Ok, enough of the toilet paper test for now. Let’s move on to our main topic!
Blockers and Friction
There are many aspects of blockers and friction at work.
A blocker means that something can’t be done.
An outage of the payments system for credit cards would be a blocker for credit card payments.
Friction is the aspect of the difficulty of doing something.
Asking a user to type in their credit card number again to verify a purchase would be considered friction.
What I’ve found over the years is that friction can impact your business or workplace just as much as blockers, but it gets far less attention than it should.
Friction has a hidden impact
When Amazon’s credit card processing went down, everyone knew immediately. We had graphs that showed how much money Amazon was losing per minute, and it was all hands on deck.
You might have a 13-minute outage, and that would require the responsible team to write a multipage document to explain exactly what happened, what the financial impact was (how many millions in revenue was lost), and what will be done to prevent it in the future.
But what about friction? Where’s the documentation?
The tricky thing about friction is that it’s rarely over in 13-minutes. In fact, with friction small enough, it’s rarely mentioned at all. Even if the overall impact was likely much higher than those 13-minutes of outage.

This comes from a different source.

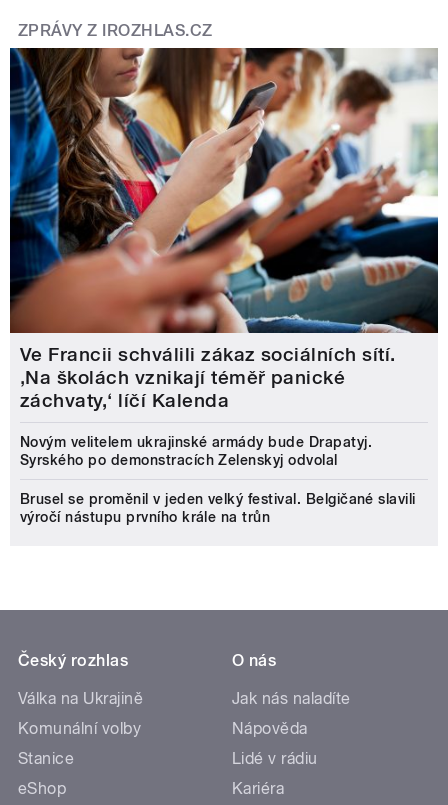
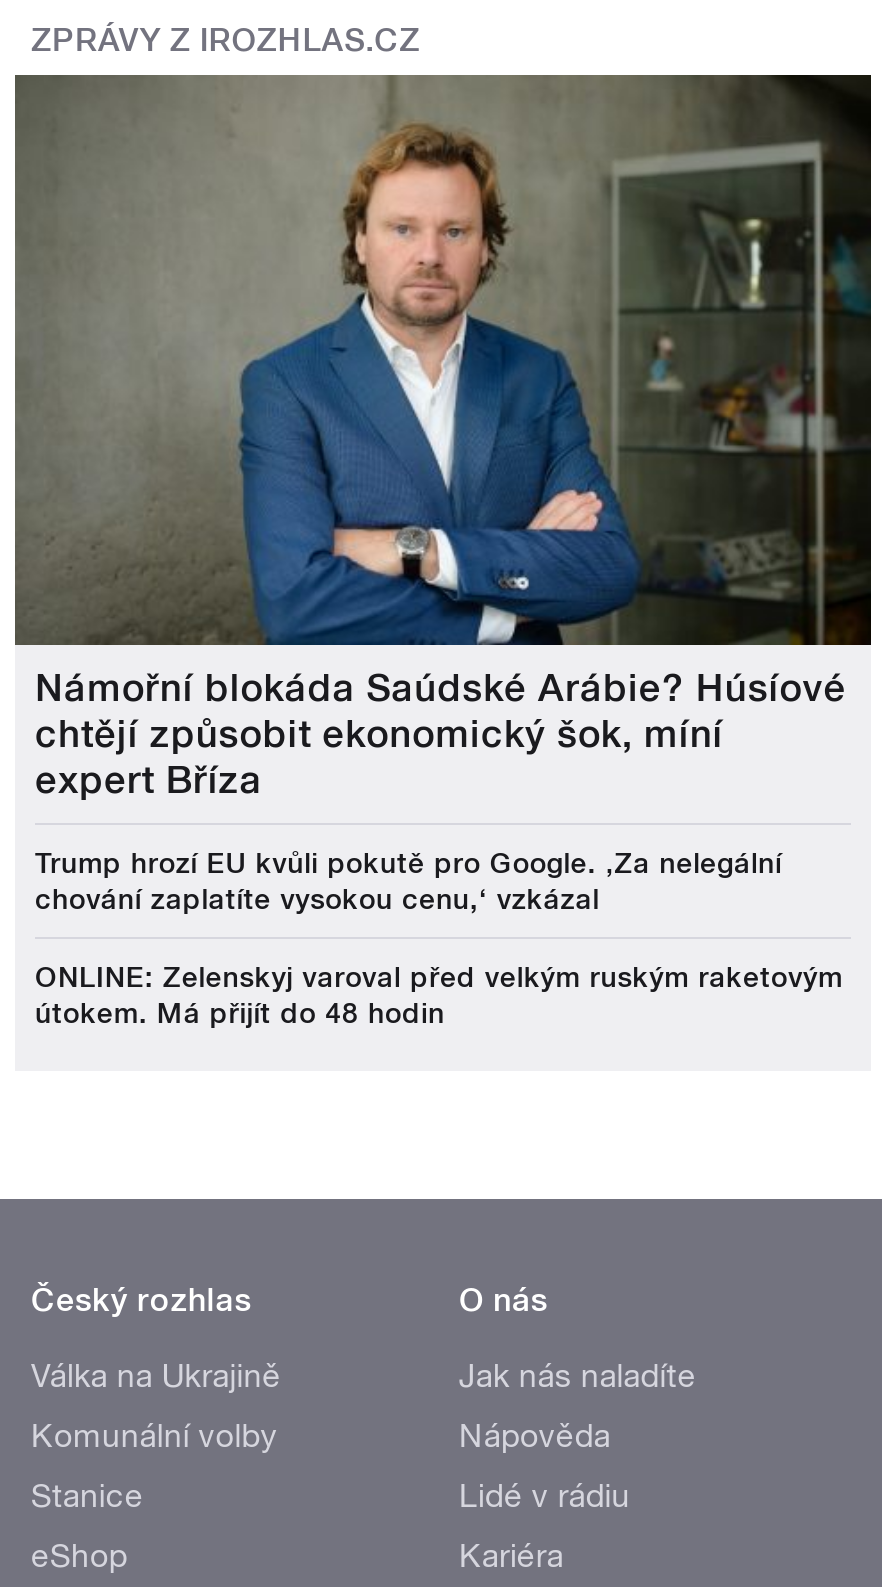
[9,47,439,412] [image] | Ve Francii schválili zákaz sociálních sítí. | ‚Na školách vznikají téměř panické | záchvaty,‘ líčí Kalenda -> [13,73,873,804] [image] | Námořní blokáda Saúdské Arábie? Húsíové | chtějí způsobit ekonomický šok, míní | expert Bříza
[20,434,372,468] Novým velitelem ukrajinské armády bude Drapatyj. | Syrského po demonstracích Zelenskyj odvolal -> [35,848,782,916] Trump hrozí EU kvůli pokutě pro Google. ‚Za nelegální | chování zaplatíte vysokou cenu,‘ vzkázal
[20,491,416,525] Brusel se proměnil v jeden velký festival. Belgičané slavili | výročí nástupu prvního krále na trůn -> [35,962,843,1030] ONLINE: Zelenskyj varoval před velkým ruským raketovým | útokem. Má přijít do 48 hodin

I remember a brief story about some button on retail that was moved years ago. It was a tiny change. Perhaps the change was to move it slightly higher on the page so that it was above the fold. I really don’t remember.
But what I do remember was looking at the screenshots. You could barely see a difference. With two screenshots next to each other, you had to look repeatedly to see what they’d changed.
And the impact? Something like a quarter percent lift. How much is that worth annually? At Amazon’s scale, it’s literally billions.
That was one memorable tiny change made, but there are thousands of friction points always being removed and added. And unless you’re Amazon with an incredible focus on data, would you even notice?